PROBLEM STATEMENT >> Find every line below with the word "display" in it, and copy each one.

** Opening EXTRACTED RECORDS block **

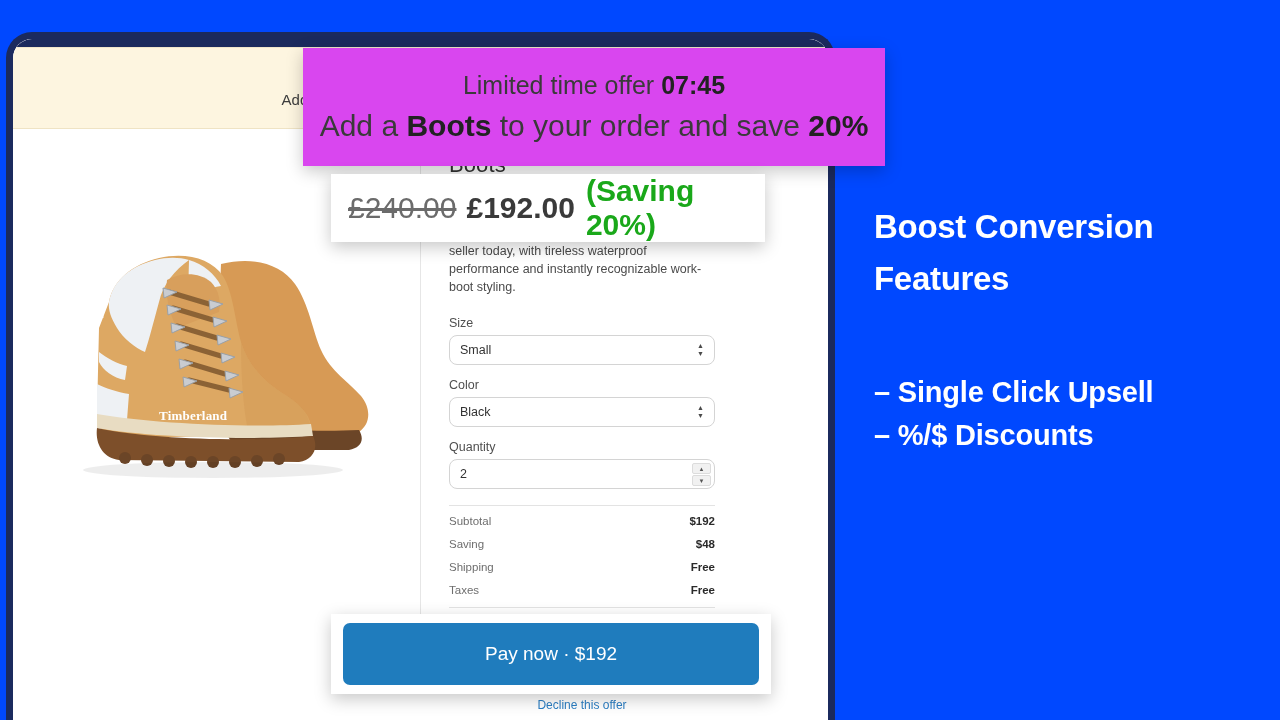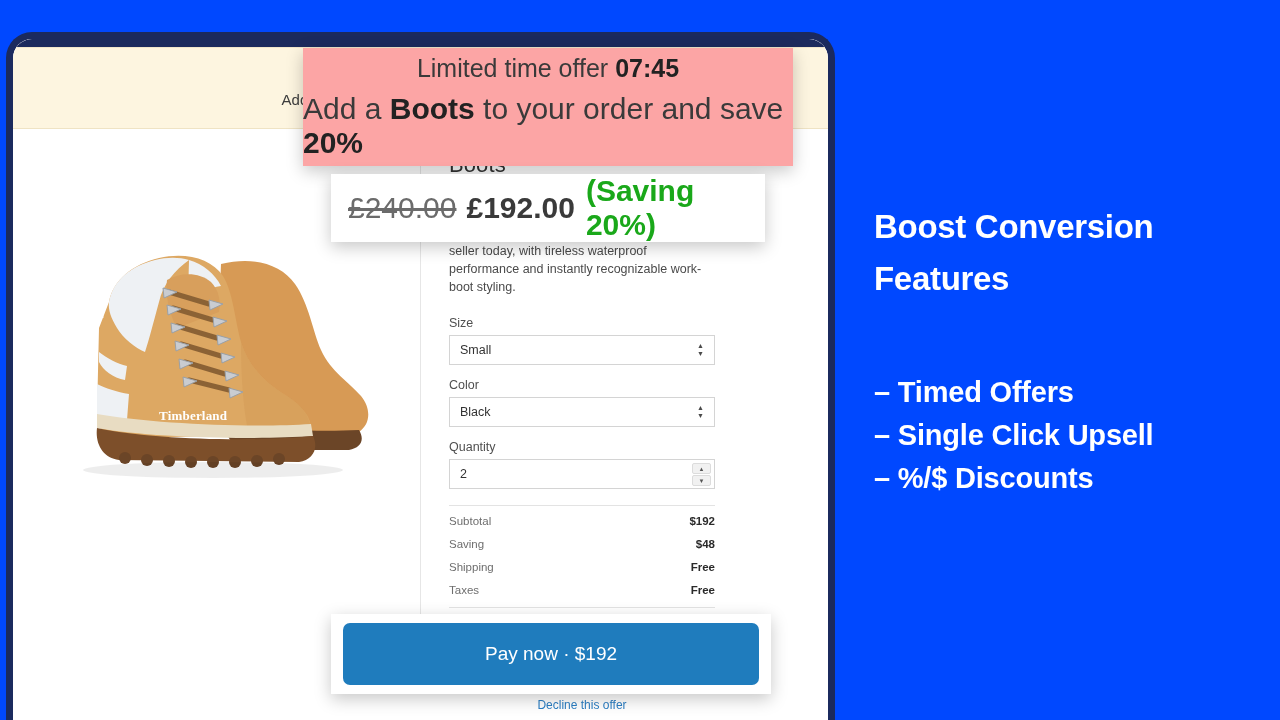--- a/index.html
+++ b/index.html
@@ -139,8 +139,8 @@
     z-index: 30;
   }
   #callout-banner {
-    left: 303px; top: 48px; width: 490px; height: 118px;
-    background: #fca5a5;
+    left: 303px; top: 48px; width: 582px; height: 118px;
+    background: #d946ef;
     display: flex; flex-direction: column;
     align-items: center; justify-content: center; gap: 9px;
   }

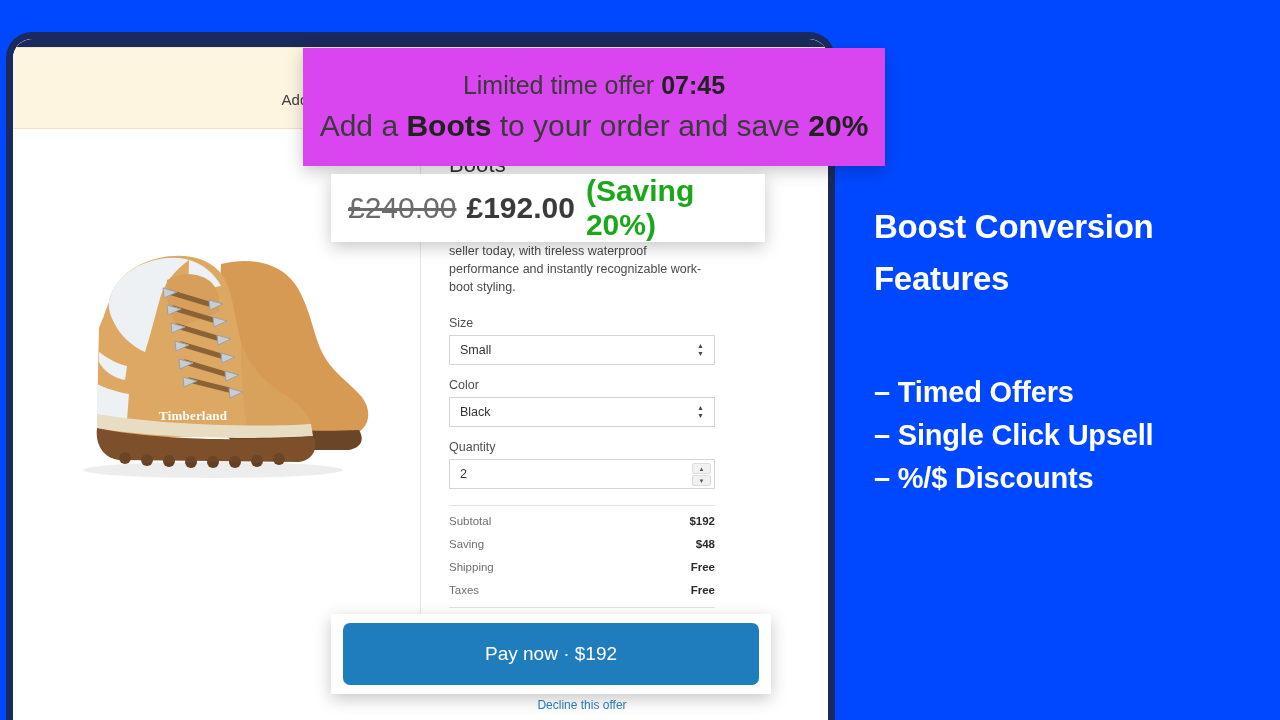--- a/index.html
+++ b/index.html
@@ -87,7 +87,7 @@
   .select-box, .qty-box {
     position: relative;
     width: 266px; height: 30px;
-    border: 1px solid #d4d4d4; border-radius: 0;
+    border: 1px solid #d4d4d4; border-radius: 8px;
     background: #fff;
     display: flex; align-items: center;
     padding: 0 10px;

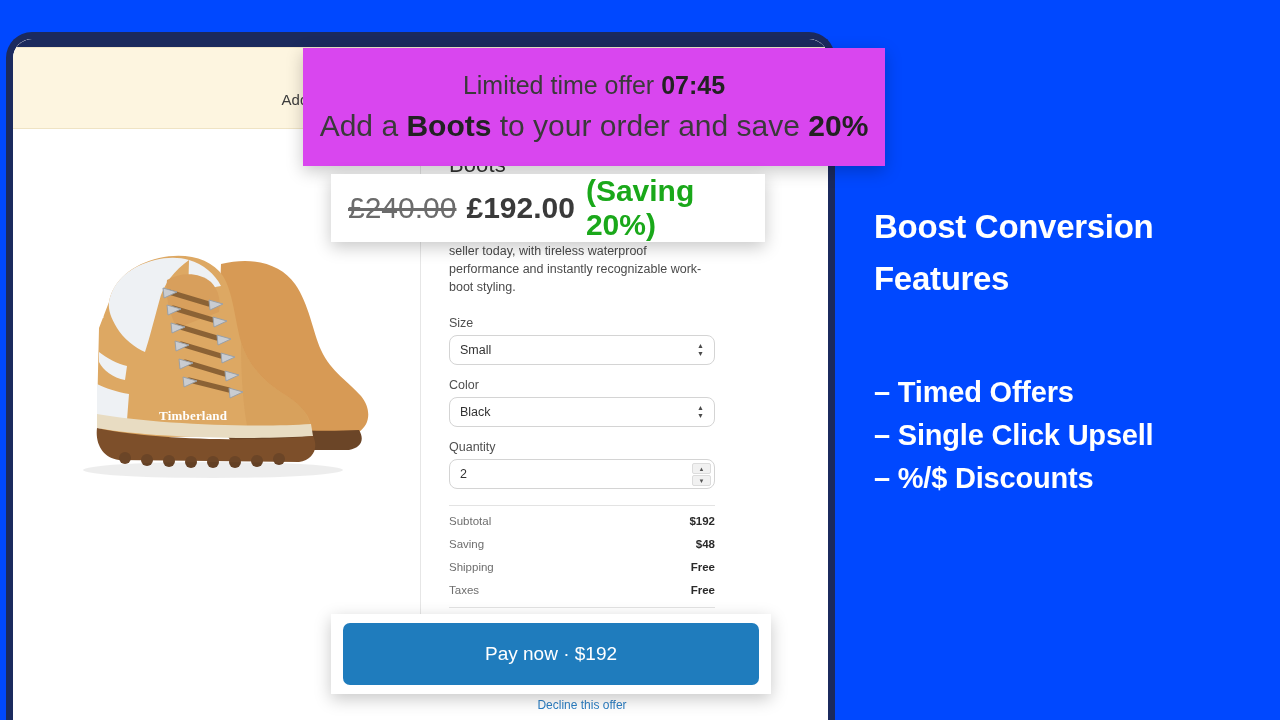--- a/index.html
+++ b/index.html
@@ -383,7 +383,6 @@
   <div id="marketing">
     <h2>Boost Conversion Features</h2>
     <ul id="feature-list">
-      <li>– Timed Offers</li>
       <li>– Single Click Upsell</li>
       <li>– %/$ Discounts</li>
     </ul>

** Closing EXTRACTED RECORDS block **

ANSWER FOR THIS EXERCISE >>
     display: flex; flex-direction: column;
     display: flex; align-items: center;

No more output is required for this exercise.